▶ _Try it_:
Retrieve every line from the records in which the word "none" occurs.

▶ _Dataset extract_:
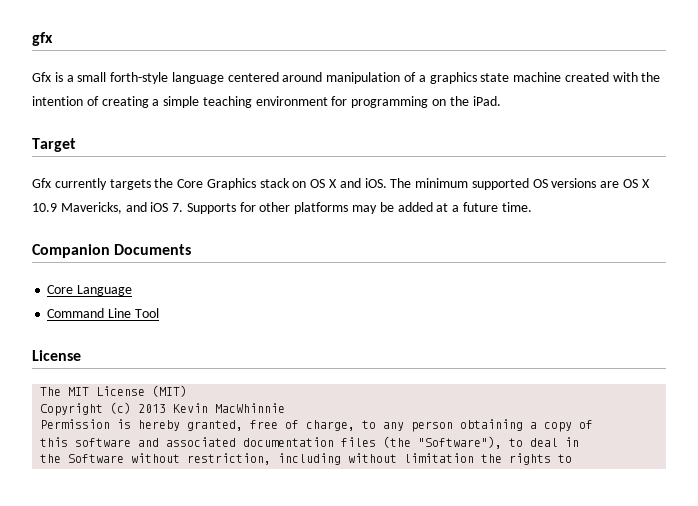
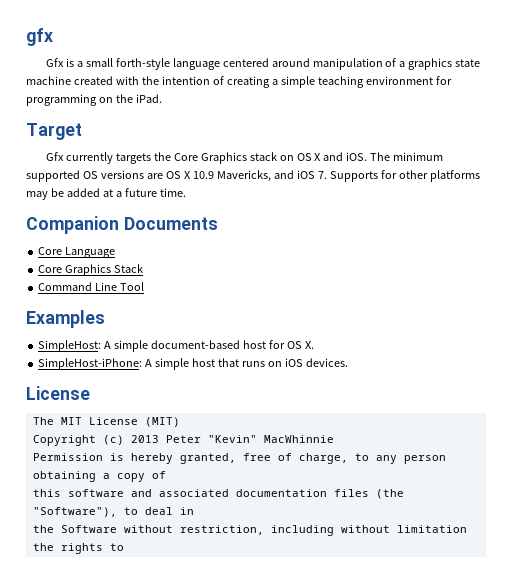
(133, 290) none -> [38,264,144,276] // Core Graphics Stack
(159, 313) none -> [26,310,105,328] [38,340,314,352] [38,358,348,370] // Examples // SimpleHost: A simple document-based host for OS X. // SimpleHost-iPhone: A simple host that runs on iOS devices.
[173,403,209,413] Kevin -> [165,435,257,443] Peter "Kevin"

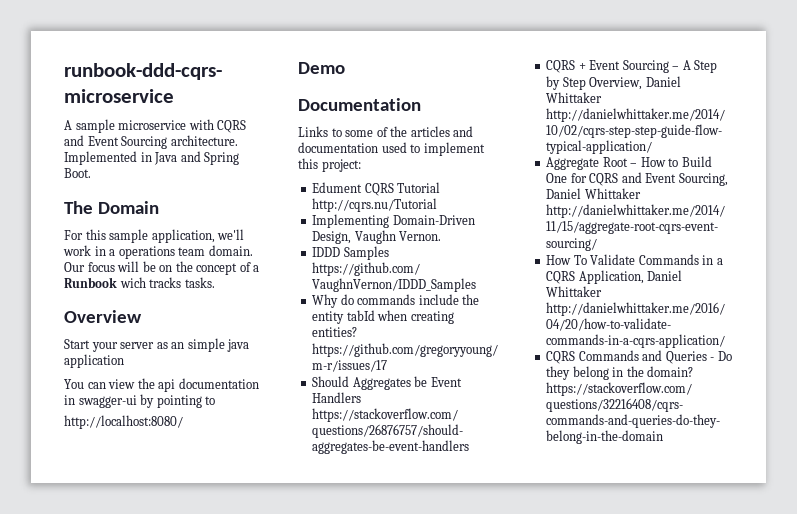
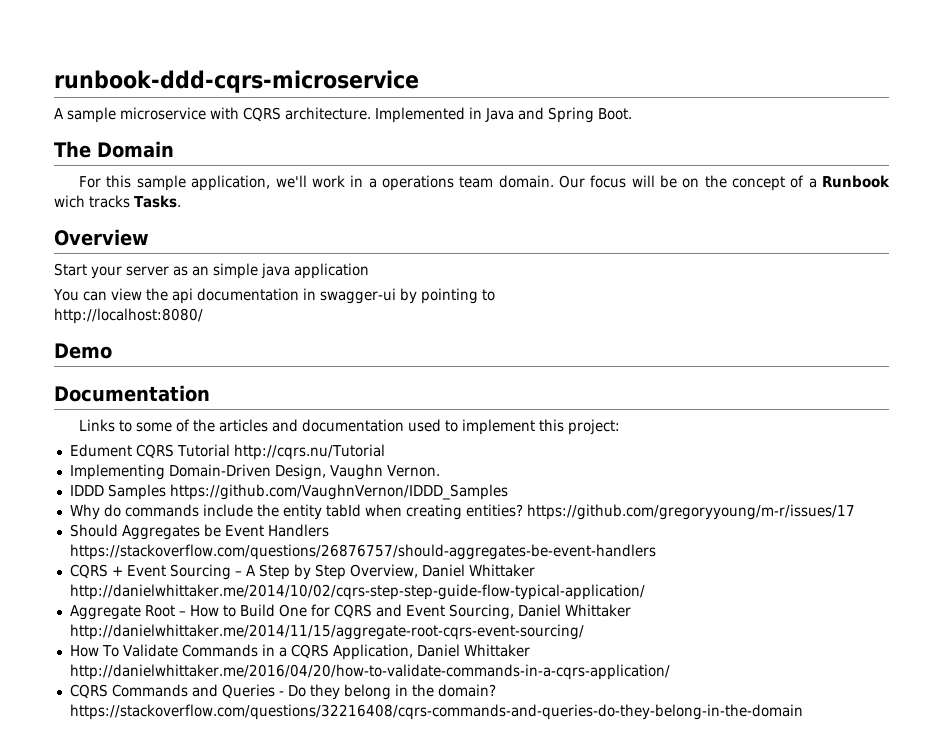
[64,135,168,149] and Event Sourcing -> (281, 114) none
[184,277,215,288] tasks. -> [134,195,181,208] Tasks.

▶ _Response to this exercise_:
(133, 290) none -> [38,264,144,276] // Core Graphics Stack
(159, 313) none -> [26,310,105,328] [38,340,314,352] [38,358,348,370] // Examples // SimpleHost: A simple document-based host for OS X. // SimpleHost-iPhone: A simple host that runs on iOS devices.
[64,135,168,149] and Event Sourcing -> (281, 114) none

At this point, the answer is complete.